| Information given |
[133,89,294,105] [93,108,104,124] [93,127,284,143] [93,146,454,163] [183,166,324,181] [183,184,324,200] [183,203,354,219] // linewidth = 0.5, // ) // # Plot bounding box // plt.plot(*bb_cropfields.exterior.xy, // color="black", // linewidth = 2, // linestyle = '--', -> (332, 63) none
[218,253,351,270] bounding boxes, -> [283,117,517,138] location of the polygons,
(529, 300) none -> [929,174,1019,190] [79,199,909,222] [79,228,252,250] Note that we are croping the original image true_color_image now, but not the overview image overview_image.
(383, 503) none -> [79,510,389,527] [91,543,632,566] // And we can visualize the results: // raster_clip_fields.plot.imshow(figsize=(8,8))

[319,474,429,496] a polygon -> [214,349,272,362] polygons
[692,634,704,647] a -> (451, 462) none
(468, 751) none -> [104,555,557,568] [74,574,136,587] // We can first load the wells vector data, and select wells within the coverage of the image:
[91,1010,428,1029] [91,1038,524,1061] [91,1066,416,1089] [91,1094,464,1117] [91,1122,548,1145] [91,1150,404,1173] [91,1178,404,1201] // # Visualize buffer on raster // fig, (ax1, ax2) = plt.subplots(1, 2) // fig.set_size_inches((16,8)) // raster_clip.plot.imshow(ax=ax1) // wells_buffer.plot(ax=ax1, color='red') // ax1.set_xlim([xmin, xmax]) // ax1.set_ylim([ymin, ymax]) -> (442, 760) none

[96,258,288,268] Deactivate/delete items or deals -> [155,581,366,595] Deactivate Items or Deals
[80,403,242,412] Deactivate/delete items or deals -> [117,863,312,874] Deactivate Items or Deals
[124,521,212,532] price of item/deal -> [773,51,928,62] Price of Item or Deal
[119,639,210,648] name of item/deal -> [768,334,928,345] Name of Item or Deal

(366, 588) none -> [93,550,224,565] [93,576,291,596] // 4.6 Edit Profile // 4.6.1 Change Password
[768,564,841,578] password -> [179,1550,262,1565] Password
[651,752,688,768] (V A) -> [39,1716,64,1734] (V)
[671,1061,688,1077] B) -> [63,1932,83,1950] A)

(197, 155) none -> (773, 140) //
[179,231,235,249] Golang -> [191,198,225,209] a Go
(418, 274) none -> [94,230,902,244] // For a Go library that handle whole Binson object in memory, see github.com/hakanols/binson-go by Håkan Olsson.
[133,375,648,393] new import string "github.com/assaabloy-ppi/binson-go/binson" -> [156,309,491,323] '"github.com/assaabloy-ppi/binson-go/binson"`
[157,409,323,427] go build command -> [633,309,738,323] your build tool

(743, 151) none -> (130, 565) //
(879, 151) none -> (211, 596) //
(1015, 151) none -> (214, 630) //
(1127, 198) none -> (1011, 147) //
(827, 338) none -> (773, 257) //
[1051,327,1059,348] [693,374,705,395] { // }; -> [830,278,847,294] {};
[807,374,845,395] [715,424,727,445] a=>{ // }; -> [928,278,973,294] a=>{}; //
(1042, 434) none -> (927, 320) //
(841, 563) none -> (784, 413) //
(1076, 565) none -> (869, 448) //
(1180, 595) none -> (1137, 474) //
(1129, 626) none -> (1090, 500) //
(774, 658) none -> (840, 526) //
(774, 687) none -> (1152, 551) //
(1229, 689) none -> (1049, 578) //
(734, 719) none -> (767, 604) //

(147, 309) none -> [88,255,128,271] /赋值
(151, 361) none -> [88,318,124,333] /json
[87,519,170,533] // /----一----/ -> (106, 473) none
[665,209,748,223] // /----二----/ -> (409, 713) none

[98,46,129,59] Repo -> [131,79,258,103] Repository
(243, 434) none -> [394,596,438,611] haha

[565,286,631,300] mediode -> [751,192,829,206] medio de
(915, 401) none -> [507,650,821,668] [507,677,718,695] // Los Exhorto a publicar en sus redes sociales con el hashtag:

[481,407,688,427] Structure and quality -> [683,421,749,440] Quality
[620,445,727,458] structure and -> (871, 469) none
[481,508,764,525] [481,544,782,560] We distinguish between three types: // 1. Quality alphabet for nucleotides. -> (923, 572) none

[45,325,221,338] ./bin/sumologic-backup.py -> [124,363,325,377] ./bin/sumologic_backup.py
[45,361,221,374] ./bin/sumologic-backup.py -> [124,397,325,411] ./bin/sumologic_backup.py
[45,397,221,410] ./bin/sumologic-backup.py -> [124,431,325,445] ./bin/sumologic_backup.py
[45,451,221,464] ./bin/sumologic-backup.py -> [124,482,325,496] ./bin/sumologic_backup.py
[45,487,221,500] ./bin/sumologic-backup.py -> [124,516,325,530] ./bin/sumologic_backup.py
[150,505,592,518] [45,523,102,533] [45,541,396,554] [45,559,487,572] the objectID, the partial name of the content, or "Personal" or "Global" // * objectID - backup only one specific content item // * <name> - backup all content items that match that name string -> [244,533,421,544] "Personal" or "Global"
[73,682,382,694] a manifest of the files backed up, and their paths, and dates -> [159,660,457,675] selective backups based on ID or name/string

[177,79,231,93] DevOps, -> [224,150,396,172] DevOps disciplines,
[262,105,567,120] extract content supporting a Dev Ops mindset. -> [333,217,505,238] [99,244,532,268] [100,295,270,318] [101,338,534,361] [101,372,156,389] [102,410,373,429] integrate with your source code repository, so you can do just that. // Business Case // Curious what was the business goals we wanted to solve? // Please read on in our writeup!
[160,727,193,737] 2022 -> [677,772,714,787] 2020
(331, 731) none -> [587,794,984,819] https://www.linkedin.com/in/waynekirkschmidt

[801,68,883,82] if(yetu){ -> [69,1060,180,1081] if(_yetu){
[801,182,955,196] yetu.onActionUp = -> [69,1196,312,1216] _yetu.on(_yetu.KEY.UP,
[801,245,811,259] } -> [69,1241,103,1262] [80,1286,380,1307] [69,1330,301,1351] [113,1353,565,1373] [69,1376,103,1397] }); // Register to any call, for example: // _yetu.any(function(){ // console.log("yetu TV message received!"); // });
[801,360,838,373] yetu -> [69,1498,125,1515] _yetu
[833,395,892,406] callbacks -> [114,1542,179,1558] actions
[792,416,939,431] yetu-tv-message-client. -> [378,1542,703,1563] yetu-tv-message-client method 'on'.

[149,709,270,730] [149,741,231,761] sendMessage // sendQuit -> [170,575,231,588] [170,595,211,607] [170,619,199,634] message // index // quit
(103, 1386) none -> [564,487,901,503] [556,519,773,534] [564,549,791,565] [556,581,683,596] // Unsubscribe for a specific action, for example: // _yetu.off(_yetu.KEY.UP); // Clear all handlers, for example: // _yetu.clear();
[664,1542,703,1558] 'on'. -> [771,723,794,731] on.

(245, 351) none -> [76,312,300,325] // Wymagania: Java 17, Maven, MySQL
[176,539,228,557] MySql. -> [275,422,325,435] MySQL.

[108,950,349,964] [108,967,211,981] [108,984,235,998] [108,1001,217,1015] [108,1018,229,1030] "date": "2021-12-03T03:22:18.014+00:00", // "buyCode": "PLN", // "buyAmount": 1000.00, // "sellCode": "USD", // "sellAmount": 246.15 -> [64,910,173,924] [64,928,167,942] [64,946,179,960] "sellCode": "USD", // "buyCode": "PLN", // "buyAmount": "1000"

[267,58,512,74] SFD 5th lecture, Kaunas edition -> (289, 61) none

| What is needed |
Output the material above exactly, but only from the line that carries "(1127, 198) none -> (1011, 147) //" through the line that carries "[45,397,221,410] ./bin/sumologic-backup.py ->".

| Finished exercise |
(1127, 198) none -> (1011, 147) //
(827, 338) none -> (773, 257) //
[1051,327,1059,348] [693,374,705,395] { // }; -> [830,278,847,294] {};
[807,374,845,395] [715,424,727,445] a=>{ // }; -> [928,278,973,294] a=>{}; //
(1042, 434) none -> (927, 320) //
(841, 563) none -> (784, 413) //
(1076, 565) none -> (869, 448) //
(1180, 595) none -> (1137, 474) //
(1129, 626) none -> (1090, 500) //
(774, 658) none -> (840, 526) //
(774, 687) none -> (1152, 551) //
(1229, 689) none -> (1049, 578) //
(734, 719) none -> (767, 604) //

(147, 309) none -> [88,255,128,271] /赋值
(151, 361) none -> [88,318,124,333] /json
[87,519,170,533] // /----一----/ -> (106, 473) none
[665,209,748,223] // /----二----/ -> (409, 713) none

[98,46,129,59] Repo -> [131,79,258,103] Repository
(243, 434) none -> [394,596,438,611] haha

[565,286,631,300] mediode -> [751,192,829,206] medio de
(915, 401) none -> [507,650,821,668] [507,677,718,695] // Los Exhorto a publicar en sus redes sociales con el hashtag:

[481,407,688,427] Structure and quality -> [683,421,749,440] Quality
[620,445,727,458] structure and -> (871, 469) none
[481,508,764,525] [481,544,782,560] We distinguish between three types: // 1. Quality alphabet for nucleotides. -> (923, 572) none

[45,325,221,338] ./bin/sumologic-backup.py -> [124,363,325,377] ./bin/sumologic_backup.py
[45,361,221,374] ./bin/sumologic-backup.py -> [124,397,325,411] ./bin/sumologic_backup.py
[45,397,221,410] ./bin/sumologic-backup.py -> [124,431,325,445] ./bin/sumologic_backup.py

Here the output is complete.